Sí, el hombre, luego de tanto trabajo, horas y horas, en verano, en invierno,
sobre todo en esta estación, contrajo una enfermedad pulmonar que lo llevó a la
tumba.
Por aquellos
años el niño ya era un adolescente y salía junto con el padre a realizar los
trabajos, aprendiendo el oficio. Al morir éste, el adolescente se hizo cargo de
los pedidos de reparaciones que hacían los vecinos.
¿Y la silla?,
me preguntaba.
Mientras me
hacía la pregunta, imaginaba que la iban corriendo de lugar, que la sacaban de uno
para ponerla en otro, porque era casi un estorbo. Solamente, la habían
utilizado como lugar de apoyo. Al final, la madre le encontró un lugar fijo en
la cocina y allí quedó, pareciendo ser un estante más donde iban ollas, cajas o
lo que se necesitara apoyar.
También me
interrogaba sobre el crecimiento del joven, cómo serían sus días, si hacía
falta darle a la narración un sentido descriptivo en cuanto a imágenes,
exhaustiva, de acontecimientos o lugares de la casa, detalles, cómo se veía el
barrio por aquellos años (si es que el cuento transcurría en un tiempo lejano) cosa
que me permitiera llenar aquello que hacía falta entre el inicio y el fin del
cuento.
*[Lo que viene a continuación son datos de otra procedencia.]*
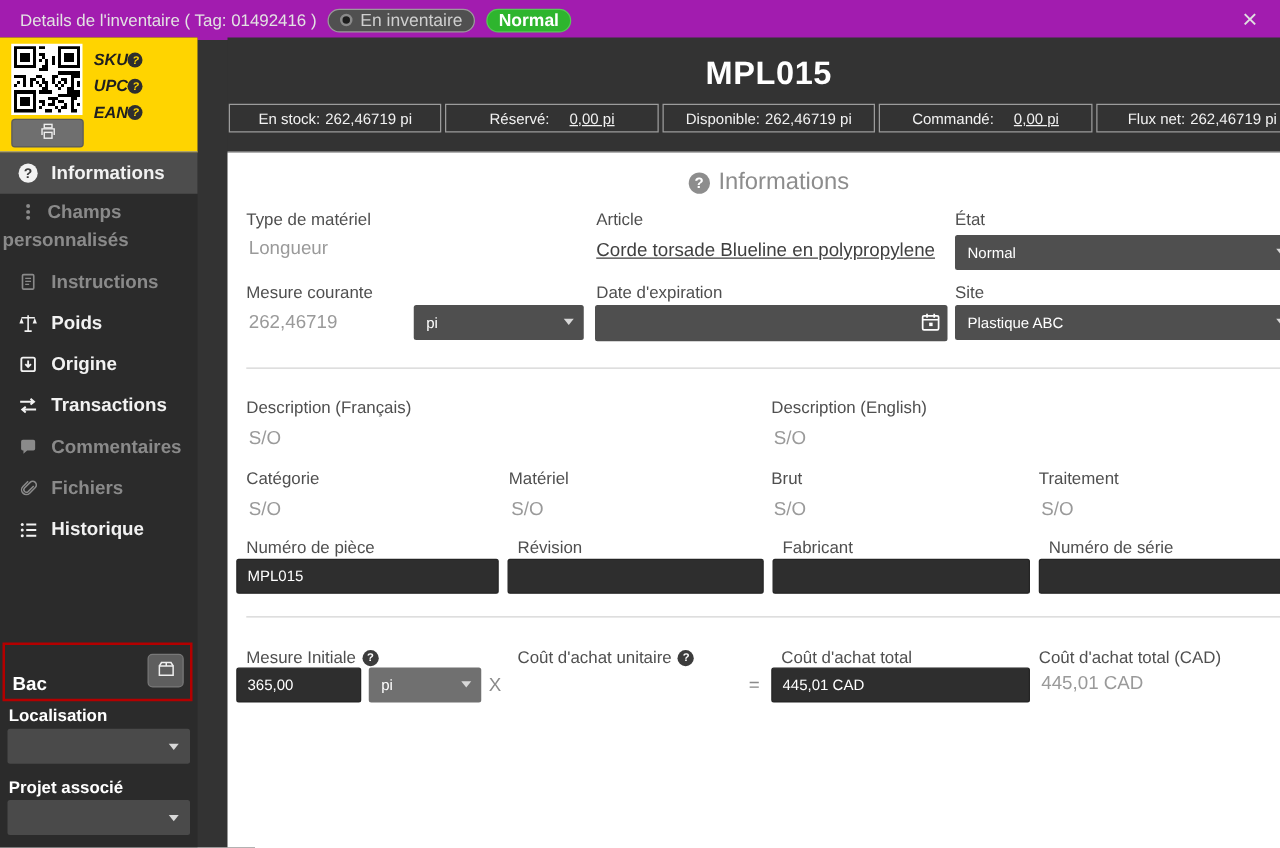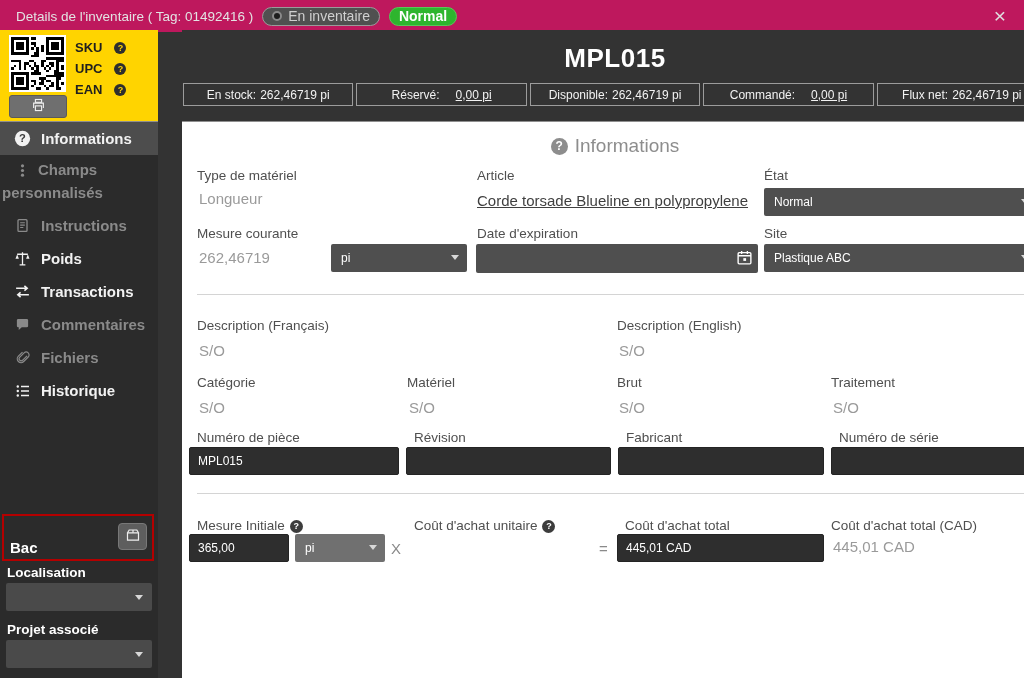--- a/index.html
+++ b/index.html
@@ -1,34 +1,34 @@
 <!DOCTYPE html>
 <html><head>
 <meta charset="utf-8">
 <style>
   html,body{margin:0;padding:0;}
   body{width:1024px;height:678px;overflow:hidden;background:#333;font-family:"Liberation Sans",sans-serif;}
   .app{position:relative;width:1024px;height:678px;}
 
   
-  .titlebar{position:absolute;top:0;left:0;right:0;height:30px;background:#be185d;display:flex;align-items:center;gap:9px;padding:16px 12px;box-sizing:border-box;}
+  .titlebar{position:absolute;top:0;left:0;right:0;height:30px;background:#a21caf;display:flex;align-items:center;gap:9px;padding:16px 12px;box-sizing:border-box;}
   .titlebar .ttl{color:#e3e3e3;font-size:13.5px;margin-left:4px;white-space:nowrap;}
   .pill{border-radius:10px;font-size:14px;display:inline-flex;align-items:center;height:19px;padding:0 9px;box-sizing:border-box;}
   .pill-inv{background:#505050;border:1px solid #9b9b9b;color:#cfcfcf;gap:6px;}
   .pill-inv .dot{width:10px;height:10px;border-radius:50%;background:#1d1d1d;border:2px solid #8a8a8a;box-sizing:border-box;flex:none;}
   .pill-normal{background:#2eb52e;border:1px solid #58c858;color:#fff;font-weight:bold;}
   .closex{margin-left:auto;color:#e0e0e0;font-size:21px;line-height:28px;cursor:pointer;padding:0 6px;}
 
   
   .sidebar{position:absolute;top:30px;left:0;width:158px;height:648px;background:#2b2b2b;}
   .codebox{position:relative;height:92px;background:#ffd400;border-bottom:1px solid #8f8f8f;box-sizing:border-box;}
   .qr{position:absolute;left:9px;top:5px;width:57px;height:57px;background:#fff;padding:2px;box-sizing:border-box;}
   .qr svg{width:53px;height:53px;display:block;}
   .codes{position:absolute;left:75px;top:10px;display:flex;flex-direction:column;gap:6px;}
-  .code-row{display:flex;align-items:center;gap:12px;font-size:13px;font-weight:bold;color:#1f1f1f;}
+  .code-row{display:flex;align-items:center;gap:0;font-size:13px;font-weight:bold;color:#1f1f1f;font-style:italic;}
   .qmark{width:12px;height:12px;border-radius:50%;background:#2e2e2e;color:#ffd400;font-size:9px;font-weight:bold;display:inline-flex;align-items:center;justify-content:center;flex:none;}
   .printbtn{position:absolute;left:9px;top:65px;width:58px;height:23px;background:#6f6f6f;border:1px solid #5a5a5a;border-radius:3px;display:flex;align-items:center;justify-content:center;cursor:pointer;padding:0;}
 
   .menu{position:absolute;top:92px;left:0;right:0;}
   .mi{display:flex;align-items:center;gap:9px;min-height:33px;padding:0 4px 0 13px;font-size:15px;font-weight:bold;color:#f2f2f2;cursor:pointer;}
   .mi .ic{width:19px;display:flex;justify-content:center;flex:none;}
   .mi.muted{color:#8a8a8a;}
   .mi.active{background:#4d4d4d;}
   .mi.wrap{display:block;padding:5px 2px 6px 2px;line-height:20px;}
   .mi.wrap .ic{display:inline-block;vertical-align:-3px;margin:0 6px 0 11px;width:19px;text-align:center;}
@@ -153,20 +153,29 @@
         <span class="ic">
           <svg width="17" height="17" viewBox="0 0 16 16" stroke="currentColor" fill="none" stroke-width="1.2">
               <path d="M8 2v11.5M3 4h10M5.3 14h5.4"></path>
               <path d="M3 4L1.4 8.3h3.2z M13 4l-1.6 4.3h3.2z" fill="currentColor" stroke="none"></path>
             </svg>
         </span>
         <span>Poids</span>
       </div>
       <div class="mi">
         <span class="ic">
+          <svg width="15" height="15" viewBox="0 0 16 16" fill="none" stroke="currentColor" stroke-width="1.6">
+              <rect x="2.2" y="2.2" width="11.6" height="11.6" rx="1.4"></rect>
+              <path d="M8 4.6v5.2M5.6 7.8L8 10.2l2.4-2.4"></path>
+            </svg>
+        </span>
+        <span>Origine</span>
+      </div>
+      <div class="mi">
+        <span class="ic">
           <svg width="17" height="17" viewBox="0 0 16 16" fill="none" stroke="currentColor" stroke-width="1.5">
               <path d="M2 5h10M9.8 2.8L12.4 5 9.8 7.2"></path>
               <path d="M14 11H4M6.2 8.8L3.6 11l2.6 2.2"></path>
             </svg>
         </span>
         <span>Transactions</span>
       </div>
       <div class="mi muted">
         <span class="ic">
           <svg width="15" height="15" viewBox="0 0 16 16">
Las dudas.
Todo, pensado o
anotado en el borrador, leyendo a otros autores buscando ayuda, recorriendo la
Web; aparecían algunas situaciones que me agradaban, pero no encajaban en el
todo y no era cuestión de comenzar a cada rato tratando y tratando, todo, sin
posibilidades de enganchar una cosa con la otra.
Mientras esto
pensaba, murió la madre del joven. Quedó huérfano, más o menos cuando tenía
unos veinticinco años. Ya era casi un Oficial Plomero, cuestión que su trabajo,
lo tenía asegurado.
Pero entró en
una profunda tristeza. A la vez que en una especie de abandono de sí, abandono
de su persona. Ya en el barrio no lo veían bien vestido, la misma camisa
durante la semana, pantalones sin planchado, barba de varios días y muchos de
los viejos vecinos, comentaban con tristeza sobre cómo lo veían “venirse
abajo”.
Don Giuseppe
también había fallecido. Era uno de los vecinos con los cuales el joven tenía
conversaciones más o menos prolongadas, cuando no salía a cumplir con su
trabajo.
Los cercanos,
también se dieron cuenta de que sus salidas con la caja de herramientas se iban
espaciando; lo veían concurrir a La Esponja, el bar de la esquina de Segurola y
Camarones; allí pasaba varias horas, taciturno, sin hablar con los otros
parroquianos, primero con varios cafés al día, luego con algún vino blanco,
finalmente, una copita con grapa que el
mozo, Fernando, llenaba por varias veces.
Así el
deterioro físico, así también la casa, pedazos de mampostería que se
desprendían como se desprendían pedazos de la vida de aquel que fuera el niño
casi mimado por los vecinos.
Todos esto, era
lo que pensaba, lo que creía que podría escribir, pero no me atrevía a
incluirlo en lo que ya tenía guardado en el cuaderno de anotaciones.
La cosa es que
el muchacho enfermó.
Doña Olga, la
vecina de la casa lindera, cuyos fondos se comunicaban, comenzó a llevarle
algunas comidas, a limpiar la casa, a darle los remedios recetados por el
Doctor Selmonosky, ya viejito, que lo había atendido cuando pibe, hasta que
cierta tarde, el joven estando en la cocina, mientras Doña Olga lavaba el plato
en el cual había comido, se descompuso y la mujer, alcanzó a sostenerlo para
que no cayera al piso y desesperada, por la angustia y el peso del joven, atinó
a tomar la silla que estaba en el rincón, aquella silla que durante años y años
había estado allí, desvencijada por la cantidad de cosas que habían
apoyado sobre ella y por el paso del tiempo y lo sentó, como pudo, dejándolo, para ir a llamar al doctor.
Cuando el médico llegó se acercó a la silla,
lo tocó y le dijo a Doña Olga: «Está muerto».